Life Shouldn't Be A Fuckin' Grind

I will never be a poker pro, but my lifetime poker ledger is positive and I think that's something to be proud of.

Tuesday, July 25, 2006

I Have a Gambling Problem

Just thought everyone should know. My gambling problem is certainly not as bad as what some people suffer from, but I certainly believe that I have a bit of a problem. I've found a game (Poker) where I can gamble with a positive expectation, yet I still find myself gambling on other things, some of which are pretty -EV. On top of that, I'm about the worst prop bettor in the world. I've lost a pretty nice chunk of change at golf the last two summers and there's almost certainly an element of pressure effecting my golf game, yet I can't stop betting on golf now because it just wouldn't be the same without action. Same goes for major sporting events, they're so much more exciting when you got a little action on them that it's hard not to bet, yet I'm sure I've lost money betting on sports. Then, I go and make ridiculous wagers, like betting my friend $10 that the Dodgers will finish this season with a better record than the Mets...in my defense, this bet was made during spring training, but it was still a dumbass bet...I also took a the Reds to win less than like 72 games about 30 games into the season when they already had a winning record. Of course, unlike other years, they haven't collapsed this year and will almost certainly cover that over/under.
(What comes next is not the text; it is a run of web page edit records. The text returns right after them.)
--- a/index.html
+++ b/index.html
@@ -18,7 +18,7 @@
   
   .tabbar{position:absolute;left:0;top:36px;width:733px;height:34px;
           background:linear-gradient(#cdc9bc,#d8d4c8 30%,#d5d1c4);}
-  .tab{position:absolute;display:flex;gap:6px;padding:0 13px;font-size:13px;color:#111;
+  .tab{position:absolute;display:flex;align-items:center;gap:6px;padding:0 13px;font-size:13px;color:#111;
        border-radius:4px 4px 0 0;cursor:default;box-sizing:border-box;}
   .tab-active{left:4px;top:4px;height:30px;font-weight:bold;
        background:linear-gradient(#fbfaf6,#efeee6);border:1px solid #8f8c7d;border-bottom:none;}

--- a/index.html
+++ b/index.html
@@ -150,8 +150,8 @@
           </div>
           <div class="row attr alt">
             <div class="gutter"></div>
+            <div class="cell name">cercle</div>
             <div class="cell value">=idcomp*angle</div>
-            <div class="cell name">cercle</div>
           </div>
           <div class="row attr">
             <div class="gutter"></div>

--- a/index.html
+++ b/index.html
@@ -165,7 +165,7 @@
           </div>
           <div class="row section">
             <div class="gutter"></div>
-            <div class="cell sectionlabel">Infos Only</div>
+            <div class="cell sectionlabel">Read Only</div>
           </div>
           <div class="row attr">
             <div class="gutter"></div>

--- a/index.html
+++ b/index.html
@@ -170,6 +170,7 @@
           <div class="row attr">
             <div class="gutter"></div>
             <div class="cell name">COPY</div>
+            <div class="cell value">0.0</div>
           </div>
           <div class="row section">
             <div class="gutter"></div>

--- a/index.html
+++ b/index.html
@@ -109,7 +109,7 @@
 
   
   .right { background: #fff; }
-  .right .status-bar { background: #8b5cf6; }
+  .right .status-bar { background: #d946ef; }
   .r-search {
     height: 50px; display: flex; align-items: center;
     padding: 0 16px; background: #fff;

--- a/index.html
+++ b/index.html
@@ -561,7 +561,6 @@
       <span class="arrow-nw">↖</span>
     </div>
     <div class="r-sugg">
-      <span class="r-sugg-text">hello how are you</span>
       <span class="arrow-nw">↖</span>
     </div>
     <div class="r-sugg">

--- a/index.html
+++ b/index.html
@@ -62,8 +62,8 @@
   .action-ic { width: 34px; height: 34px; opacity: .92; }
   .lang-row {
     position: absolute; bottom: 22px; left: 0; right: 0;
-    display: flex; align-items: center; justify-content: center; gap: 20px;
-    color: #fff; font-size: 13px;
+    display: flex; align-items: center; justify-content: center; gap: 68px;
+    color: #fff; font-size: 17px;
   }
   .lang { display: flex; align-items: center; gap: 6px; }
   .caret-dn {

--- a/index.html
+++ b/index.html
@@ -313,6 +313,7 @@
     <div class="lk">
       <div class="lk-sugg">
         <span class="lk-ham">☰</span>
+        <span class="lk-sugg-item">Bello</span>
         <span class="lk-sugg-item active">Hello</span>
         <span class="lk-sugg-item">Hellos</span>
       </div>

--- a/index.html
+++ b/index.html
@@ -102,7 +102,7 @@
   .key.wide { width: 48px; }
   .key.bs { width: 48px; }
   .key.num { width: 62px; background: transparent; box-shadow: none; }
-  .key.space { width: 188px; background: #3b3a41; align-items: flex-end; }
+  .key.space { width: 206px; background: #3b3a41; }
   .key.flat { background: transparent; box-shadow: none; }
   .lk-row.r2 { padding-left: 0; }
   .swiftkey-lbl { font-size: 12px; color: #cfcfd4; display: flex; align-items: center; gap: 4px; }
Last night though puts into a nutshell my propensity for gambling without an edge. After writing my fuck Bodog post I went on there I decided to gamble it up in their casino with the $39 I had left on there that I couldn't withdraw anyway because of the bonus thing. Well, I ran my $39 up to a high of like $120 or something playing 3-card poker (and probably cleared the whole bonus) then proceeded to lose it all. Now, $39 isn't a huge number, nor is $120, but the facts are these. I've always prided myself on being able to quit while I'm ahead. I'd tripled my money, $100 still means something to me, I would probably have been able to withdraw by that point because I'd wagered enough, yet I didn't walk away, I just gambled it all away. Now, granted I lost like 8-10 hands in a row and I'm not sure I trust the randomness of the online deck over the casino deck as the dealer was getting way better hands on the whole than he seems to at the casino, but the bottom line is that I played a -EV game and didn't quit while I was ahead and that was really, really stupid.

I looked up the house edge in 3-card poker tonight and it isn't pretty. Overall, the house has about a 3.5% edge in the game. That's not huge by casino standards, but it's not exactly good either. By contrast, assuming good strategy, the house edge in blackjack is less than 1%. I think that seeing the cold hard numbers like that may help me to dodge that game for the most part and maybe only play it if I have some money I want to gamble with and I'm ready to set and keep a limit and a walk point. I don't think I'll ever be able to keep away entirely from -EV games, but I do think that seeing the numbers makes me realize that I'm basically pissing money away by playing them and I need to stick to gambling on things I can win at. Like poker.